WASHINGTON — The Government Accountability Office says the Pentagon has not figured out how it will meet future demand for wideband satellite communications for military operations even though it has spent years studying the problem.
A study that DoD wrapped up in June 2018, titled Wideband Communications Services Analysis of Alternatives, or Wideband AoA, laid out options for how to move forward but DoD has not taken action to implement those recommendations, the watchdog agency said in a report released Dec. 19.
DoD should “develop a plan to guide implementation of the Wideband AOA recommendations,” GAO said.
The Wideband AoA study was mandated by Congress in the National Defense Authorization Act for Fiscal Year 2016. It directed DoD to identify ways to replace the existing Wideband Global Satcom (WGS) satellites that are projected to start reaching their end of service life in the early 2030s. The NDAA for Fiscal Year 2017 called on GAO to review DoD’s analysis.
The Wideband AoA study started in December 2016. The final version was given to GAO in June 2019 but was never publicly released.
The AoA found that integrating purpose-built satellites and commercial systems into a hybrid architecture “would save costs and provide more capability than any single purpose-built or commercial system alone,” GAO said. DoD uses a mix of purpose-built and commercial satcom contracts but has not historically managed these systems in coordination. The AoA study team “found that DoD requires a combination of military and commercial system capabilities.”

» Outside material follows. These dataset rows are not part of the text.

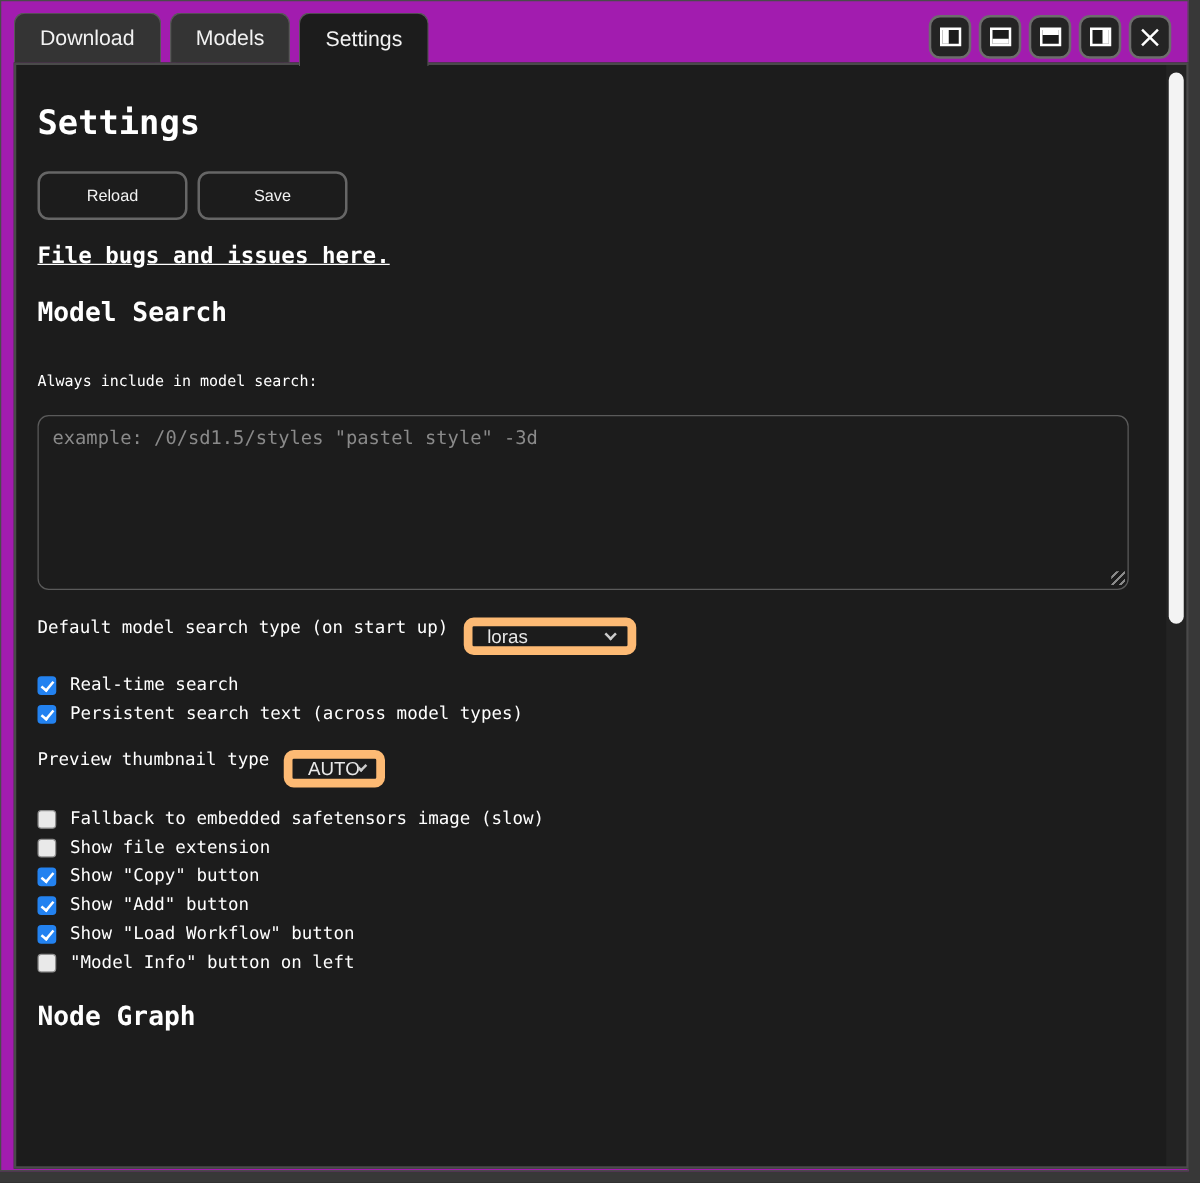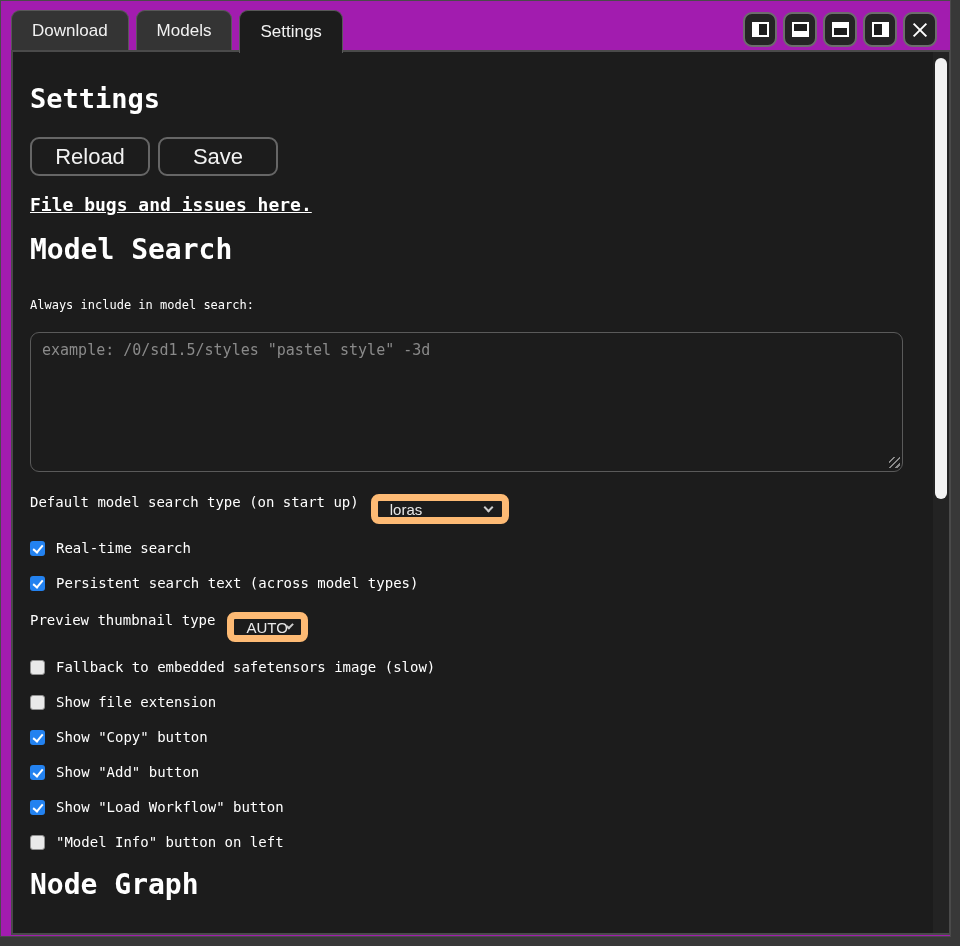"Reload" .btn { font-size: 22px -> 13px }
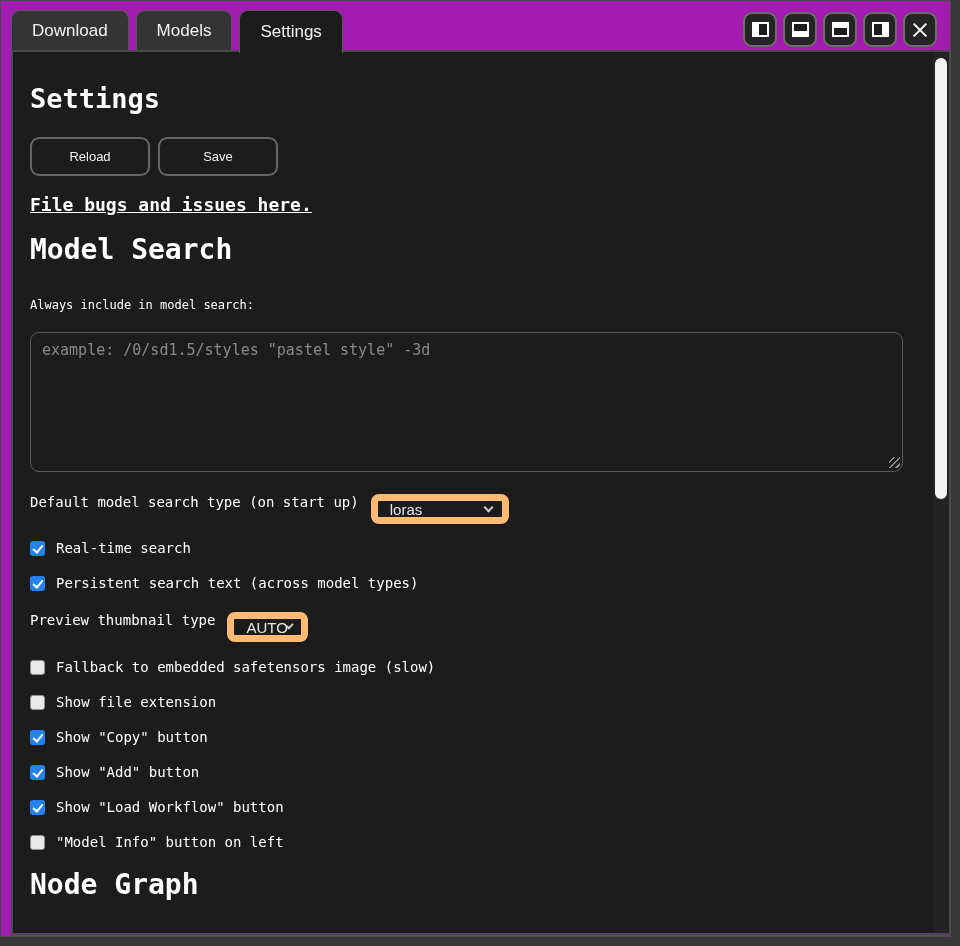"Model Search" h2.section { font-size: 28px -> 21px }
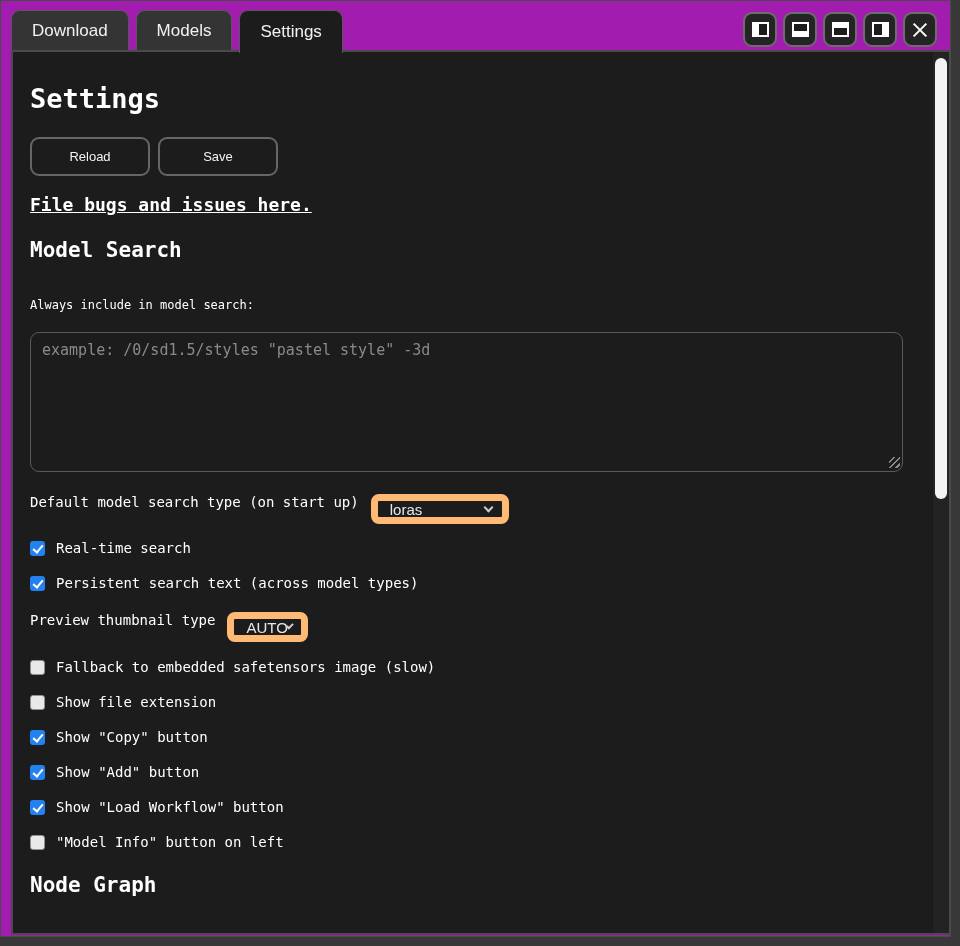"Persistent search text (across model" .cbrow { margin-top: 20px -> 8px }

In the Wideband AoA, DoD found that “any post-WGS solution must continue to provide purpose-built satcom capabilities,” the GAO report said. For example, some users require X-band communications but commercial constellations provide limited X-band communications. DoD nevertheless will rely on commercial systems as part of a future architecture, the report noted.
Cristina Chaplain, GAO’s director of contracting and national security acquisitions, said the AoA was comprehensive and asked the right questions. However, more than a year after its completion, “there is no formal plan to guide and coordinate implementation of the AoA recommendations. Without such a plan, DoD is at increased risk of not having the information it needs to make timely, knowledge-based decisions on future systems to provide critical communications for military operations,” Chaplain wrote.
GAO noted that DoD constellations take, on average, over seven years to develop and launch. DoD spends an average of $4 billion a year to acquire and sustain wideband satellite communications that enable voice, video and data transmissions. The WGS constellation of 10 satellites is maintained and operated by the U.S. Air Force. U.S. Army units control the satellite payloads.
DoD’s indecision on its future wideband architecture has drawn criticism from Congress. Appropriators in May 2018 added $600 million to the Air Force’s budget to procure two more WGS satellites that DoD had not requested. The Air Force is currently negotiating a contract with Boeing for WGS-11. In Fiscal Year 2019, defense appropriators gave the Air Force explicit guidance to develop an integrated architecture that should include “government and commercial space systems.”
GAO said the addition of one or two more WGS satellites buys some extra time for DoD to implement the AoA recommendations. However, given the typical seven-year development timelines for space systems, DoD will “need to decide on a way forward within the next several years so that new satellites will be available when needed.”
DoD needs a “future wideband architecture that provides critical communications for military operations,” GAO said. Satellites are just one piece. DoD also has to develop a plan to acquire user terminals. GAO said the Wideband AoA suggested DoD should develop a strategy to centralize user terminal procurement but that has not been done. The GAO report said it is “unclear what organization within DoD would begin working with the military services to develop this strategy and potentially adjust the services’ acquisition approach to terminals.”